Ela não merece que tentem outra forma de resolver o problema, que não a guerra?
chegou num ponto insustentável
Talvez sim, talvez não. E se chegou é por culpa desse tipo de gente, não só dos terroristas. Ainda assim, para saber, é necessário tentar, tentar o diálogo, tentar a conversa. Não pensem, nem por um instante, que o Ocidente sofreu mais do que essas pessoas. Não tenham a audácia de acreditar que o terrível (e é terrível, abominável, horrendo, inescrupuloso) atentado do 11/09 é pior do que o que esses povos já passaram.
Eu me rendo a viver num mundo que ignora os revolucionários curdos, que em meio ao lugar mais caótico do planeta, dão um show de democracia, força e desejo de viver.
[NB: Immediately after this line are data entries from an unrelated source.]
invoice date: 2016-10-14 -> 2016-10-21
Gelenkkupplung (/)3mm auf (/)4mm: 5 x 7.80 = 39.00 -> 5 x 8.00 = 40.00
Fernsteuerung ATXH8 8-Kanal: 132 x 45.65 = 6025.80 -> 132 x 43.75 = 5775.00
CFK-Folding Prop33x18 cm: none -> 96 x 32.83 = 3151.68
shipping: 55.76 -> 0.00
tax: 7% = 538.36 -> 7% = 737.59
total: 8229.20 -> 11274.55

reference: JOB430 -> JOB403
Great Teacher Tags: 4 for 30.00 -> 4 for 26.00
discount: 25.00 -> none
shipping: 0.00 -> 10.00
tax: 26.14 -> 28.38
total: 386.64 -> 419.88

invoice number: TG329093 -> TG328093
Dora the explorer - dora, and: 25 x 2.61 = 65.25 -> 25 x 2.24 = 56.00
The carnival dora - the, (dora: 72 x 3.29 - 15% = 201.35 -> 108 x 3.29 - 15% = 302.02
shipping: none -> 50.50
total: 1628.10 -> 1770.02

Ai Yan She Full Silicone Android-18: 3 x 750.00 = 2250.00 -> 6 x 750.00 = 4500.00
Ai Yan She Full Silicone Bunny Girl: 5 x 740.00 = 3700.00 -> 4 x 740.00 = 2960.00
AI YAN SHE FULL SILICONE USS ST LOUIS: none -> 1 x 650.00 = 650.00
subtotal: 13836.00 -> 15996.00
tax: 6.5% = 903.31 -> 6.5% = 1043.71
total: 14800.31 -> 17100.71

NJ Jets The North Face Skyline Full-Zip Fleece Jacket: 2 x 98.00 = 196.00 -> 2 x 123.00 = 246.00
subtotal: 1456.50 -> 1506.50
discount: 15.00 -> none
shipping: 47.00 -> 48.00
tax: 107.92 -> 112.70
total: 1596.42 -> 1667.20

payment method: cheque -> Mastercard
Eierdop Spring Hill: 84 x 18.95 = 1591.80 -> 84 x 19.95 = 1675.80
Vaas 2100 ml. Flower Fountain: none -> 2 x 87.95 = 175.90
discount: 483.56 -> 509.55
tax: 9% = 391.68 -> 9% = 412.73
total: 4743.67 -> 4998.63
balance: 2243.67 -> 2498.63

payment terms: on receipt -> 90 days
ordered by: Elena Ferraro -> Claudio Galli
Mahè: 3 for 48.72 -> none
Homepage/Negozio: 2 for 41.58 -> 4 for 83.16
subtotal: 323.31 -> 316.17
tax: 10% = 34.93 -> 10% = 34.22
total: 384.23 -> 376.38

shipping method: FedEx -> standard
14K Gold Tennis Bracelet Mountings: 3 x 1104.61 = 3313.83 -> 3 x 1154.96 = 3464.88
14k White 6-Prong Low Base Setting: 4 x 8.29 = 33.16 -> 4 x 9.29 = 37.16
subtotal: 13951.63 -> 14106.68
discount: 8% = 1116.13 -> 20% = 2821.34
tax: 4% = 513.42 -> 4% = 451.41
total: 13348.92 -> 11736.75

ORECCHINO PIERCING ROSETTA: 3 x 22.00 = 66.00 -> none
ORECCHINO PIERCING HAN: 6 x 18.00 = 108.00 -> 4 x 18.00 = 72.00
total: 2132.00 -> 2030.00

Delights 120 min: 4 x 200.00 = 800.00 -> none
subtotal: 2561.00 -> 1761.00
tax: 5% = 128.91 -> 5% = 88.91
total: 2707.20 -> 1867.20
eu me rendo a ter que, possivelmente, responder comentários que vão acusar-me de defender terrorista e isso e aquilo, que fugirão do tema central, que trarão questões de ordem política/partidária, sem o menor exame de consciência e responsabilidade de suas palavras, assim como os colunistas que eles seguem.
eu me rendo.
Cada vez mais.
Cada vez mais, me rendo àquilo que aprendi com o cara do amor pelo próximo, cada vez mais me rendo a compaixão que sinto pelo fraco e oprimido, ao desejo genuíno de querer um mundo mais igual, com menos vaidades, menos mentiras, menos ódio. Eu me rendo ao estender as mãos a quem tropeçou e a não atirar pedra em ninguém, eu me rendo a esses ensinamentos e me rendo às minhas próprias falhas. Eu me rendo, porque não acredito que seja possível viver bem e fazer o bem com tanto ódio que diversas pessoas demonstram, eu me rendo porque não consigo aceitar um mundo onde uma criança – puta que o pariu – vê uma câmera, confunde com uma arma e se rende.
*
*este texto foi cuspido, rendido e sem medo nenhum de ouvir uma quantidade inaceitável de bobeira. por gente como essa criança, é o mínimo que posso fazer.